Effective management and expansion of existing industrial areas/corridors and special economic zones, increasing the production and consumption of indigenous industrial raw materials, making the industrial supply chain effective, creating an investment-friendly environment and increasing investment in export industries having comparative advantage are still existing challenges in the industrial sector.

Industry registration surged by 52%
Industry registration in the country surged by 52 percent in the last fiscal year. The NRB report says a total of 309 industries were registered in the Department of Industry in FY 2021/22 compared to 203 industries in FY 2020/21.

Of the total registration, 131 were registered in Bagmati Province, 51 in Lumbini Province, 48 in Madesh Province, 42 in Province 1, 24 in Gandaki Province, 10 in Sudur Paschhim Province, and 3 in Karnali Province.

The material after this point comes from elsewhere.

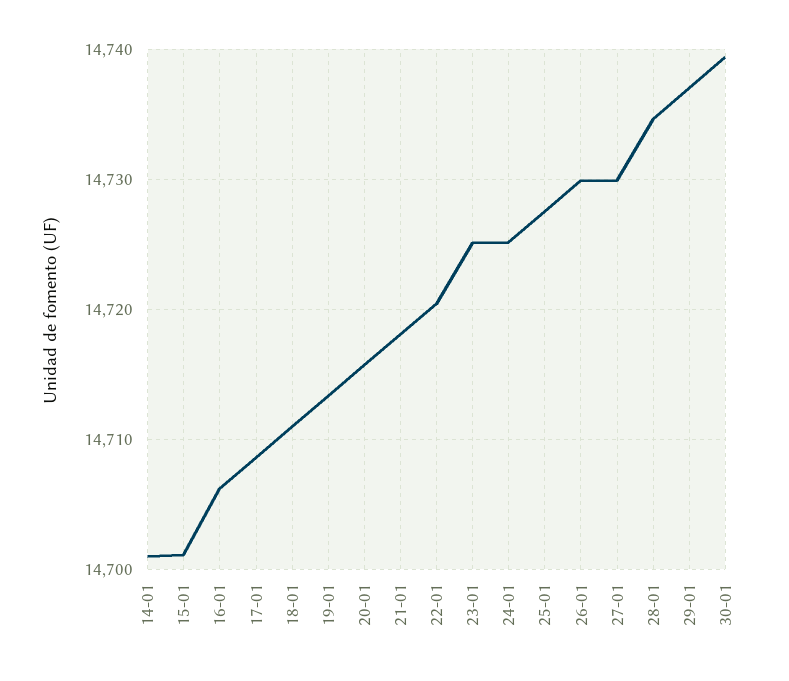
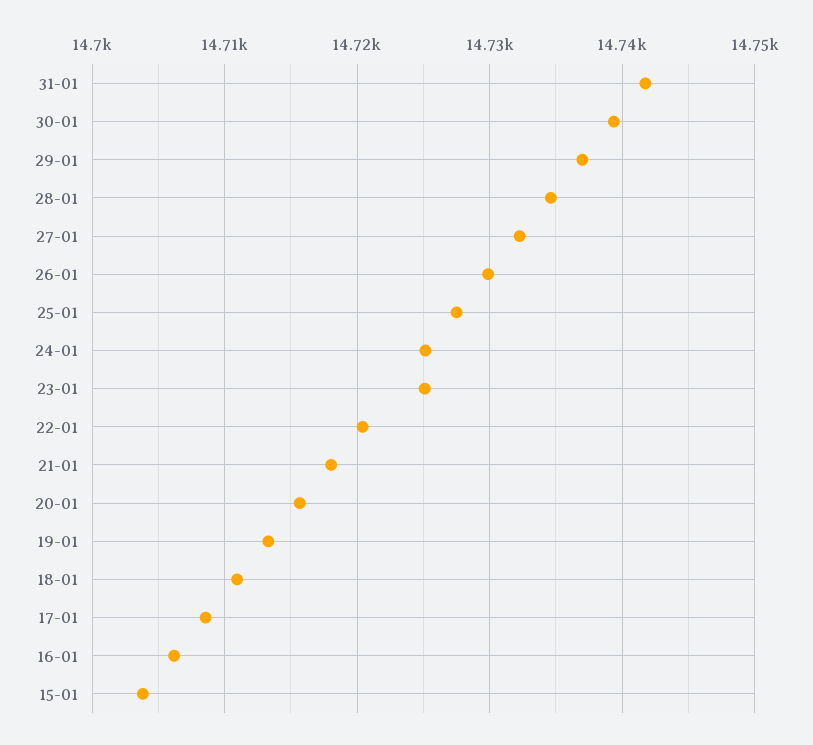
14-01: 14701 -> none
15-01: 14701 -> 14704
27-01: 14730 -> 14732
31-01: none -> 14742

Slump in Credit Flow to Industrial Sector

The acute liquidity shortage in the financial system has affected banks’ credit flow to the industrial sector. According to the latest report of the Nepal Rastra Bank (NRB), the total loans of BFIs to the industrial sector slumped by 8.5 percent in FY 2021/22.

NRB in its Economic Activities Report (Integrated) 2021/22 reported that BFIs disbursed a total of Rs 1251.96 billion in loans to the industrial sector in the last fiscal year which was Rs 1,367.75 billion in FY 2020/21.

Meanwhile, the extension of loans to the services sector increased by 13.7 percent in the last fiscal year. According to NRB, BFIs disbursed a total of Rs 18,57.14 billion in loans to the service sector borrowers in FY 2021/22.

Of the total loans disbursed by the BFIs in the last fiscal year, 39.6 percent went to the services sector and 26.7 percent to the industrial sector.

Of the total industrial loans, 1.2 percent went to the mining industry, 19.6 percent to agriculture, forestry, and beverage industry, 40 percent to non-food product manufacturing industry, 13.9 percent to construction industry, 19.7 percent to electricity, gas, and water industry and 5.6 percent to metal product, machinery, and electronics industry.

According to the report, Bagmati Province had the highest loan disbursement of Rs 842.66 billion while Karnali Province had the lowest disbursement of Rs 3.67 billion.

The Bagmati Province’s share in industrial loans is a whopping 67.3 percent. According to the report, the share of Province 1 is 9.7 percent, Madhesh Province is 8.2 percent, Gandaki Province is 3 percent, Lumbini Province is 9.5 percent, Karnali Province is 0.3 percent and Sudur Paschhim Province is 2.1 percent.

The report shows, of the total loans disbursed to the services sector, 51.6 percent went to wholesale and retail, followed by 11.8 percent to finance, insurance, and real estate, 10.5 percent to tourism, and 5.5 percent to transport, storage, and communication and 4.2 percent to other services sub-sectors.